Mental Collapse: When I Feel The Weight Of The World On Me

Blocked, collapsed, with low energy and with an empty mind of motivation … These are situations in which it is almost impossible to fall asleep to rest and regain strength. Has it ever happened to you? Find out why it happens.
Mental collapse: when I feel the weight of the world on me

Sometimes we feel like Atlas, that titan whom Zeus punished and forced to carry the weight of the heavens and the Earth on his shoulders. These are situations in which we not only have the clear sensation of carrying the weight of the world on us, we also experience what in psychology is known as mental collapse: a state in which we feel unable to react.

These situations can also be defined as nervous breakdown or blockage because they affect the body, our focus and motivation. They are those moments in which exhaustion is absolute, combining with such growing restlessness that it is impossible to get a good night’s sleep. It is reaching the maximum of our strength and not precisely because we have made a great physical effort. Rather, it is due to our emotional wear and tear.

These situations are very common, for example, in opponents. Just after taking the tests, taking the exams and submitting to this situation of high anguish, instead of resting, collapse, nervous breakdown and what we commonly call “low” appears.

Why happens? It basically happens because one has spent a lot of time focused on that goal. There are many emotions accumulated and often not channeled. When one is faced with the stressful situation, the nervousness does not go away. The mind is kept to a minimum and joins with the body itself to say “enough” we have come this far.

The same is true in other circumstances. We analyze it.

Woman with mental collapse

Mental collapse: what does it consist of?

“I’m exhausted, I can’t take it anymore and I have the feeling that I’ve reached the limit and it’s going to give me something . This phrase, which we all may have said to ourselves at one time or another, contains something more than mere fatigue. After all, exhaustion is still a symptom, the obvious clue that something is happening in the body. This feeling of being exhausted is due, in most cases, to the fact of having made a prolonged physical effort over time.

However, fatigue usually has an emotional origin. It is the often toxic combination of worry, of being permanently alert, focused on a certain objective, of nurturing self-demand and feeling anguish due to uncertainty, not knowing what is going to happen …

All this acts as a fatal storm in which adrenaline, cortisol and those neurochemicals that seek to activate us increase, but which in turn end up taking their toll on the body and mind. The nervous tension does not take long to appear and with it the mental collapse. Let’s know more data.

Mental breakdown, a psychophysiological response to stress

Mental collapse is still a response to stress maintained over time. It is like a psychophysiological short circuit from which we feel that we cannot give more of ourselves. We have reached a point where the physical exhaustion is immense and the mental exhaustion is absolute.

The most complex thing is that this state is not alleviated by sleeping 20 hours in a row. Because what intermingles with mental breakdown is persistent nervousness and restlessness. Thus, studies such as the one carried out at the Rockefeller University Neuroendocrinology Laboratory, in New York, remind us that the effects of stress on the brain are more serious than we might think.

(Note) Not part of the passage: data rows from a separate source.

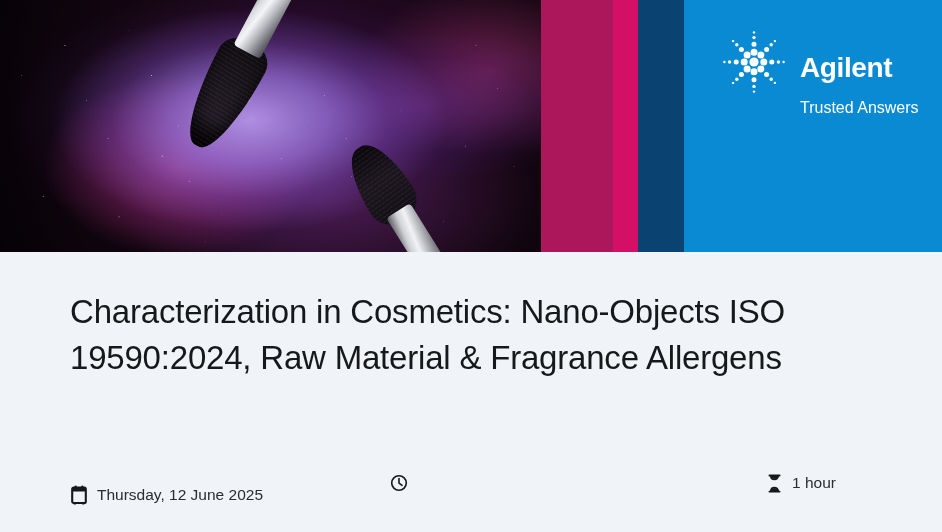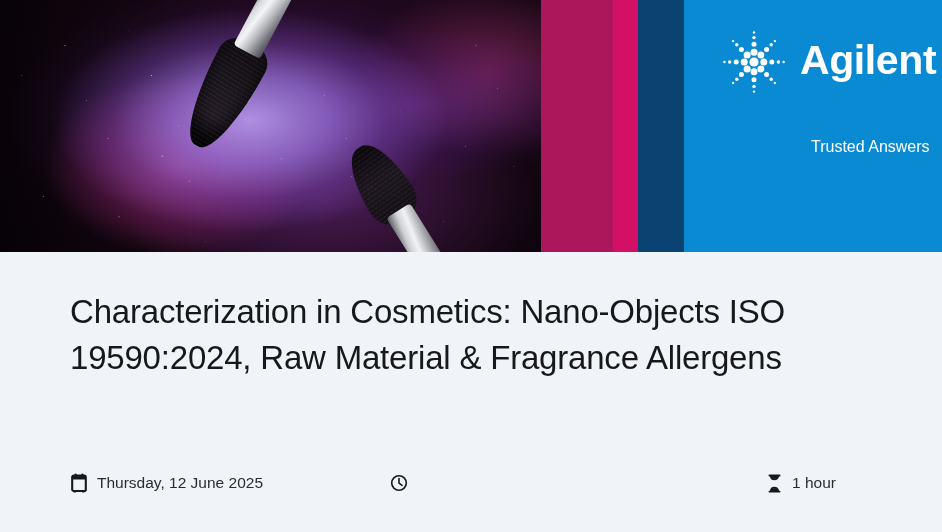"Agilent" .logo-wordmark { font-size: 41px -> 28px; top: 18px -> 32px }
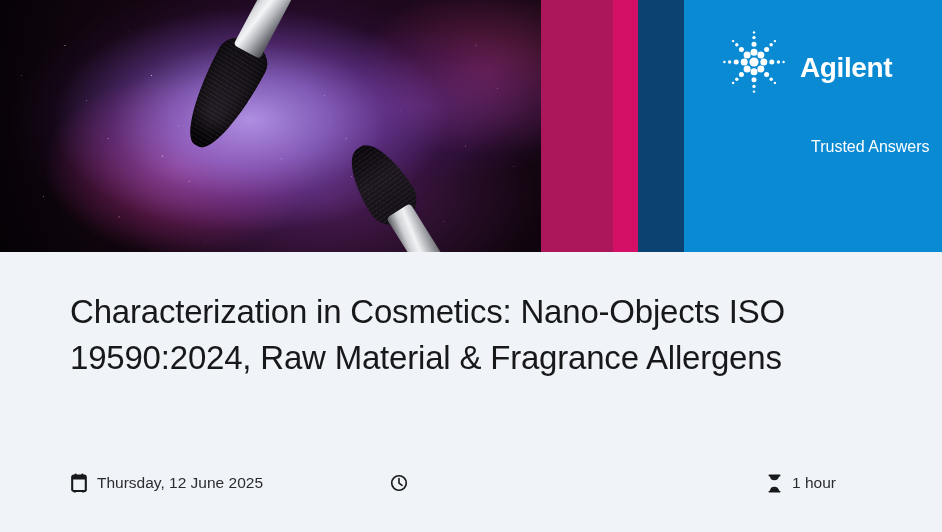"Trusted Answers" .logo-tagline { left: 99px -> 88px; margin-top: 39px -> none }
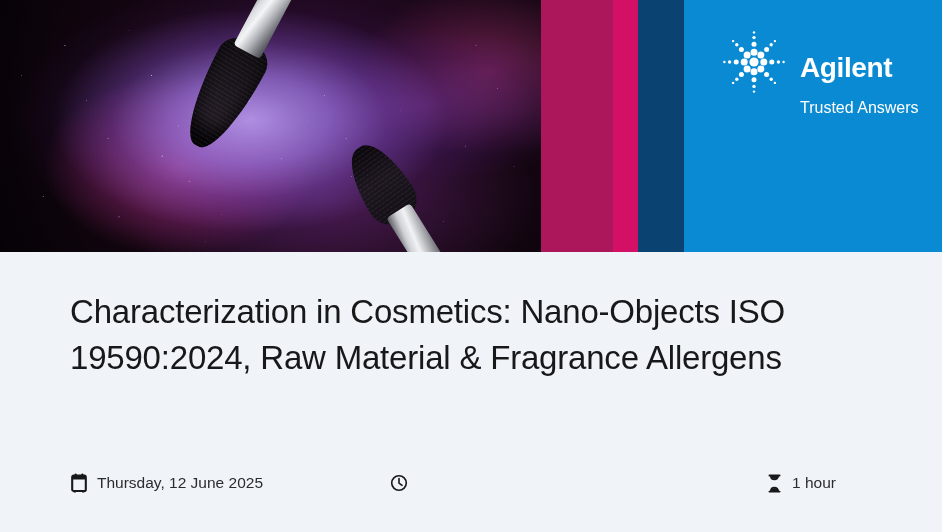"Thursday, 12 June 2025" .meta-date { margin-top: none -> 12px }
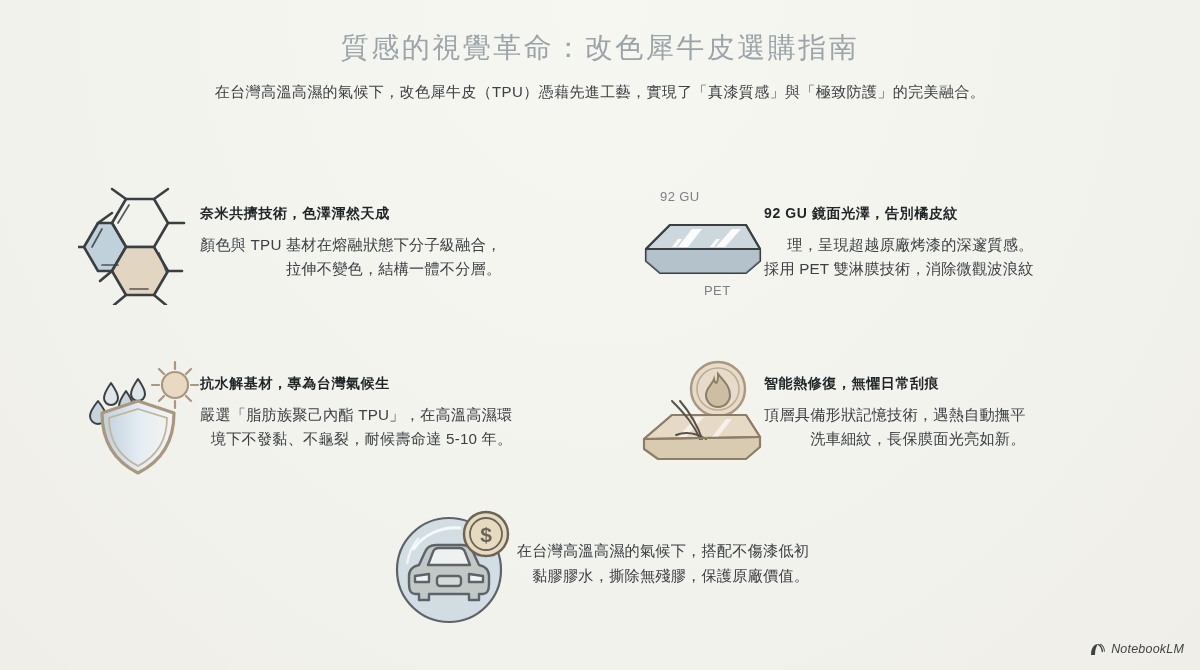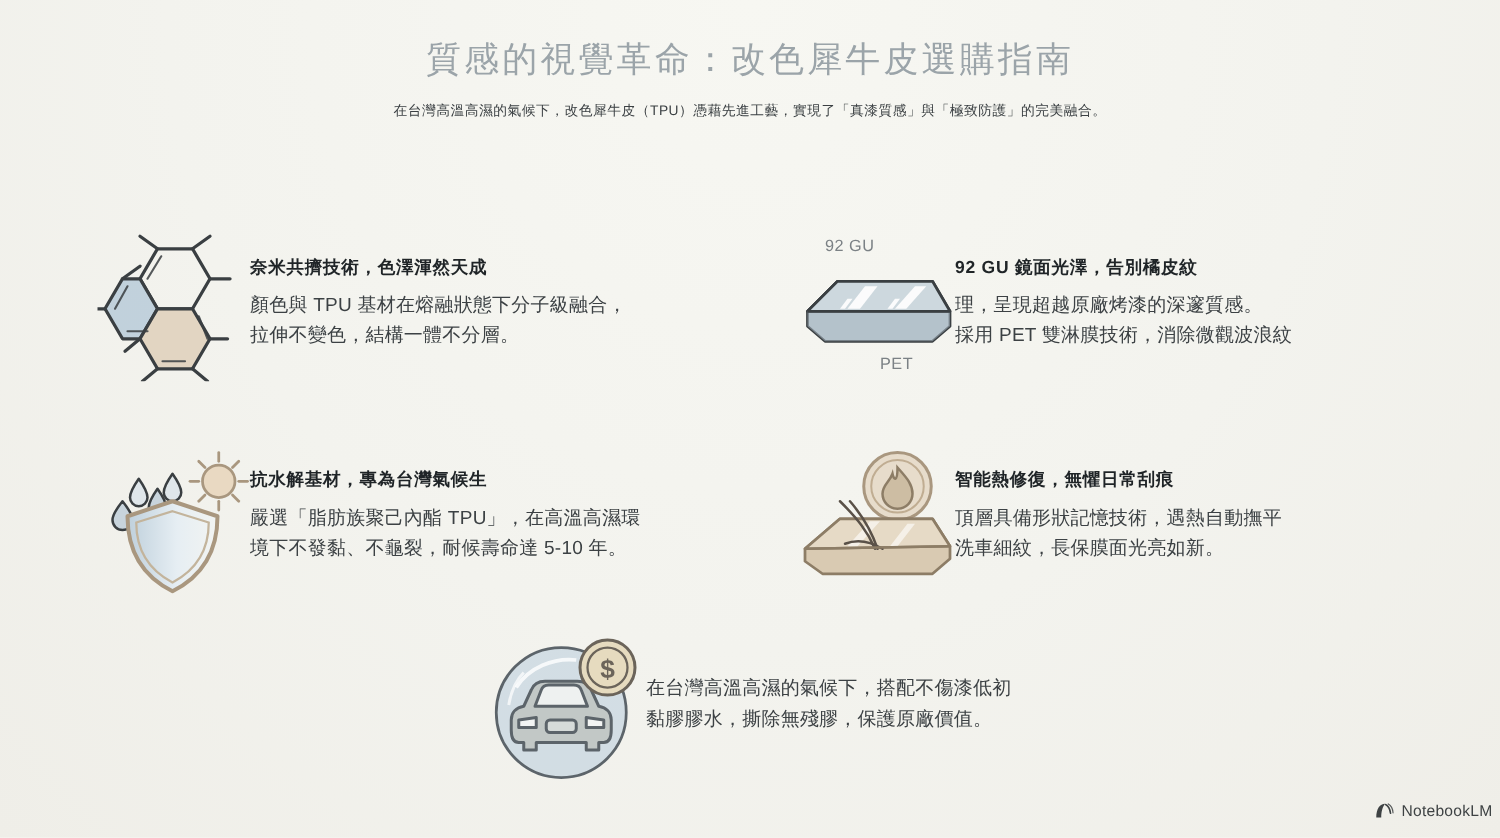"在台灣高溫高濕的氣候下，改色犀牛皮（TPU）憑藉先進工藝，實現了「真漆質感」與「" .subtitle { font-size: 11px -> 15px }
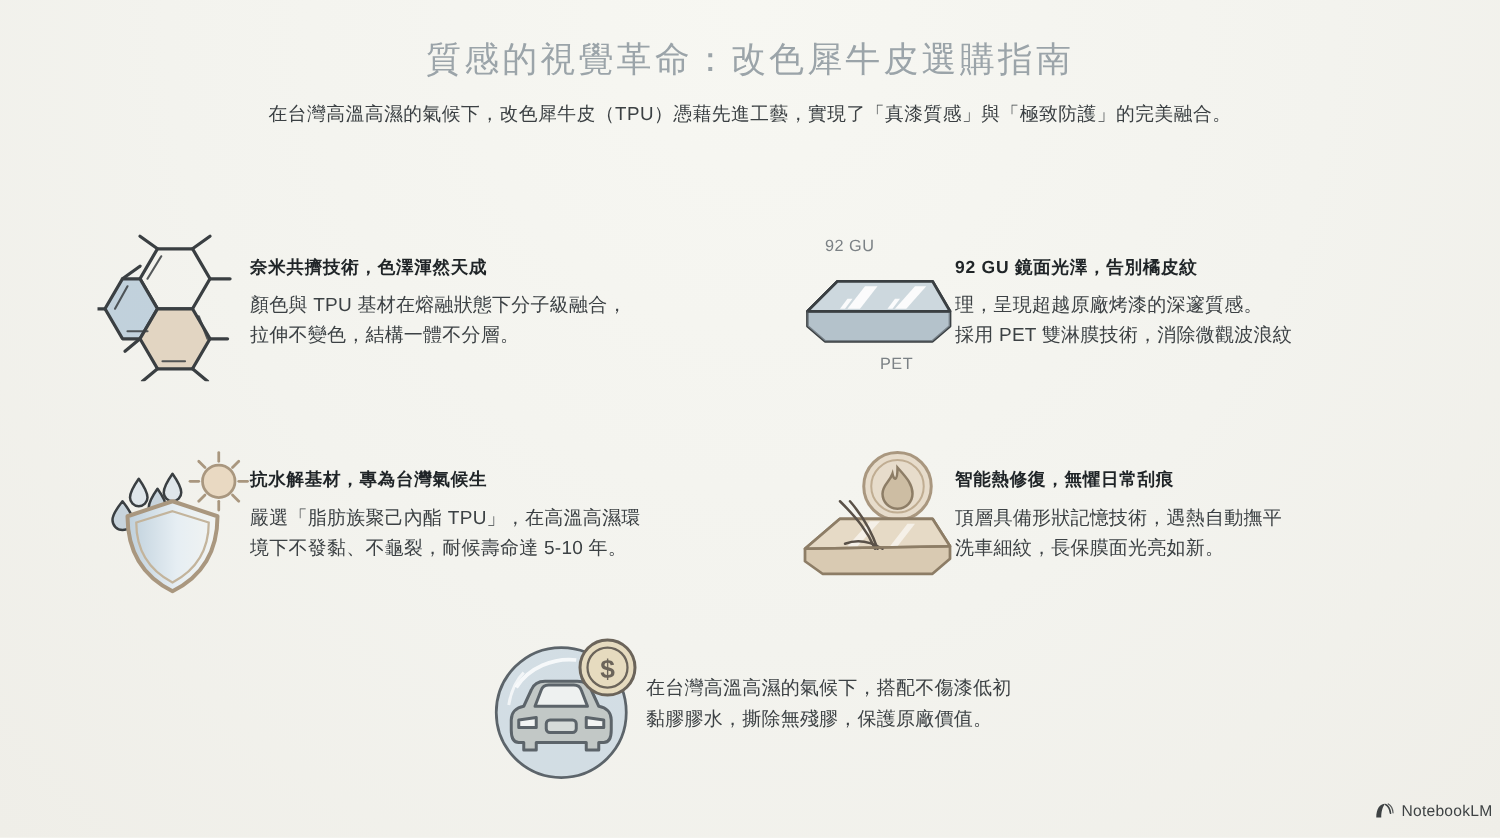"顏色與 TPU 基材在熔融狀態下分子級融合，" .f-body { text-align: none -> right }
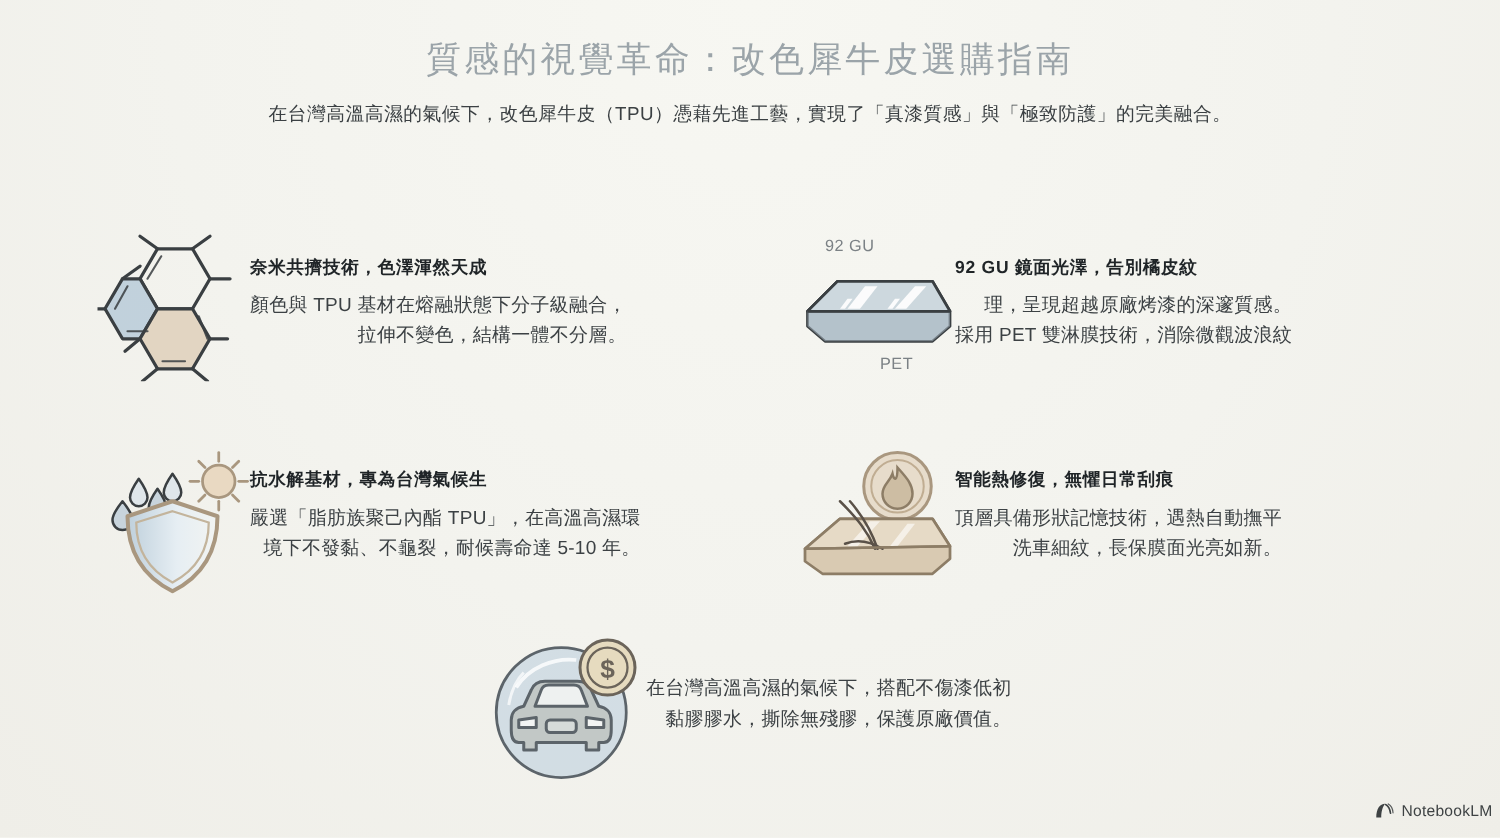"NotebookLM" .watermark { align-items: flex-start -> flex-end; font-style: none -> italic; right: 6px -> 16px }
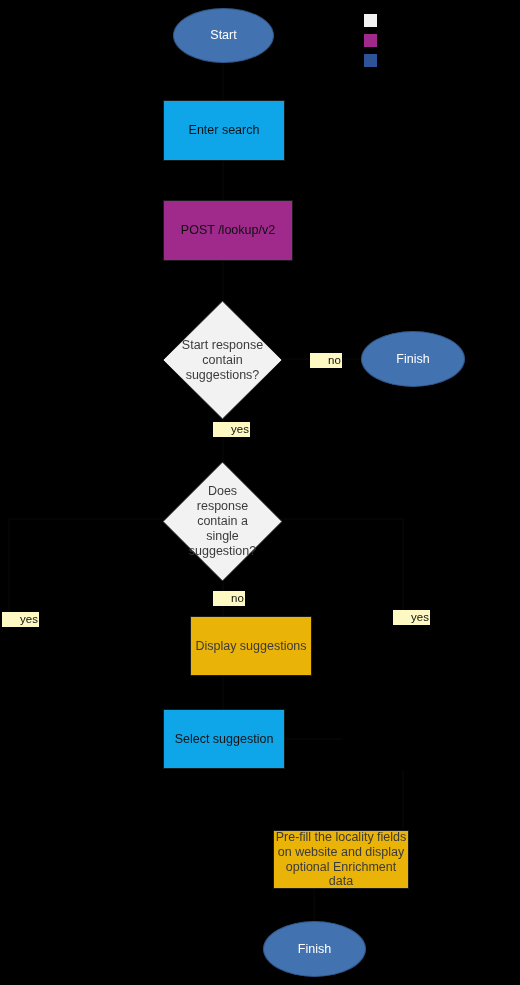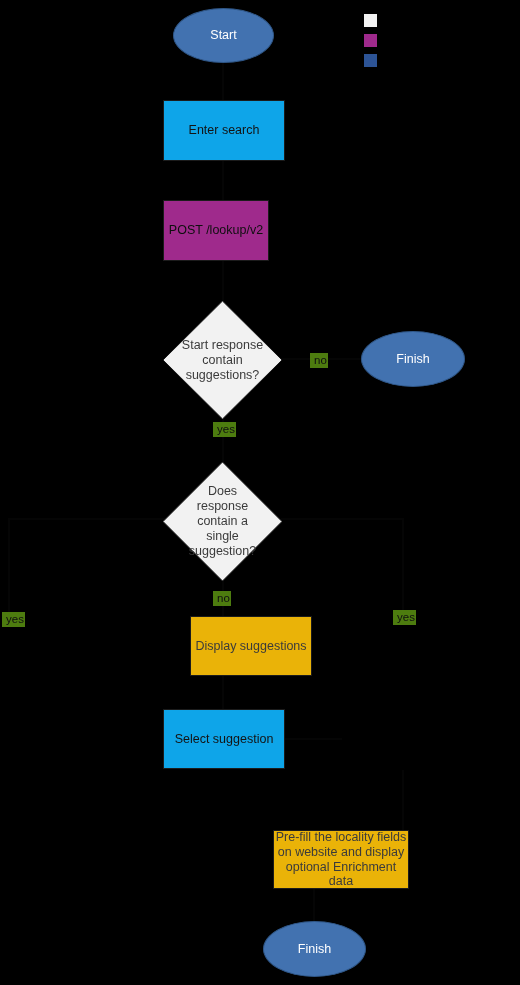"POST /lookup/v2" div.node { width: 106px -> 130px }
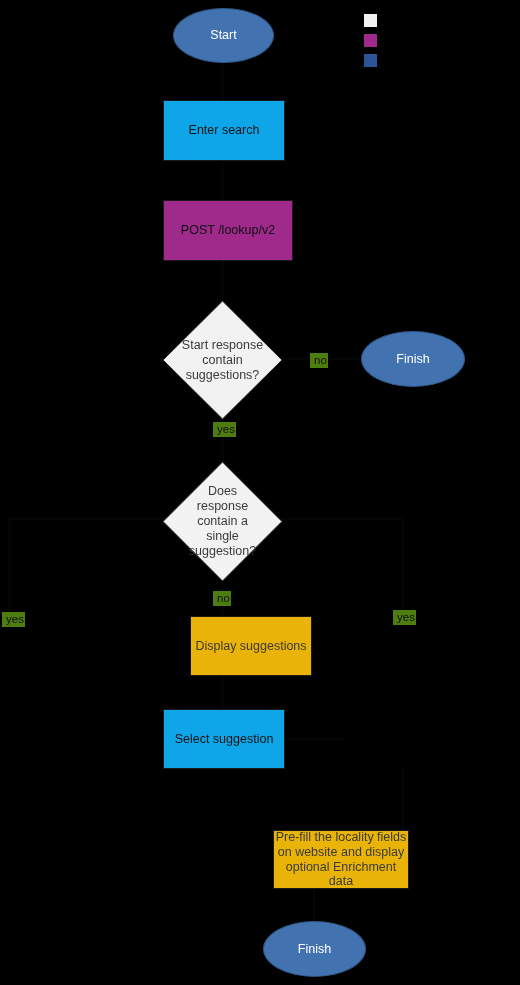"no" .edge-label { background: #4d7c0f -> #fef9c3; padding: 1px 1px 1px 4px -> 1px 1px 1px 18px }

This feeling of constant alertness, pressure and worry generates a release of neurochemicals such as cortisol that end up affecting the functioning of the hippocampus, the amygdala and the cerebral cortex. There is a hyperactivation and that hyperactivity does not disappear just like that. That is why what we usually perceive in these situations is the following.

Psychological symptoms

  • Trouble focusing attention.
  • Memory failures
  • Humor changes.
  • Low motivation
  • Negativity
  • Feeling of unreality due to mental fog (feeling that what surrounds me and what happens is not entirely real).

Physical symptoms

  • Altered sleep patterns: frequent awakenings, nightmares …
  • Exhaustion.
  • Muscle pain, headaches, digestive disorders.
  • Sensation of going slower than usual, of not being able to walk or react faster.
man with mental collapse

What can we do when we feel mentally and physically collapsed?

As we have been pointing out, when a person suffers a mental breakdown, they usually recover only by resting. Moreover, in most cases, even calm is not achieved this rest. Therefore, it is appropriate to reflect on a series of strategies:

  • Detect our sources of stress and manage them. If we have been subjected to stressful situations, such as having to deliver a project, take exams, do a procedure that distressed us … It is time to become aware that all this has a beginning and an end.
  • Rationalize those points that take away our calm and have greater control over them. It is we who must dominate them and not the other way around.
  • Physical rest and our recovery will not be possible if we do not first identify and work on those aspects that take away our calm. You have to keep it in mind.
  • On the other hand, it is appropriate to improve our life habits: take care of food, allow ourselves moments of rest and leisure, play sports, share time with people with whom we can talk about our concerns, etc.
  • Breathing and relaxation exercises are also very suitable in these circumstances.

Finally, when we are aware that we are going through a mental breakdown, due to that crisis situation in which we feel incapable of reacting to what happens to us, the last thing we must do is force ourselves . It is time to carry out that which sometimes costs us so much: “stop, give us time and attend to each other. That is always the best strategy.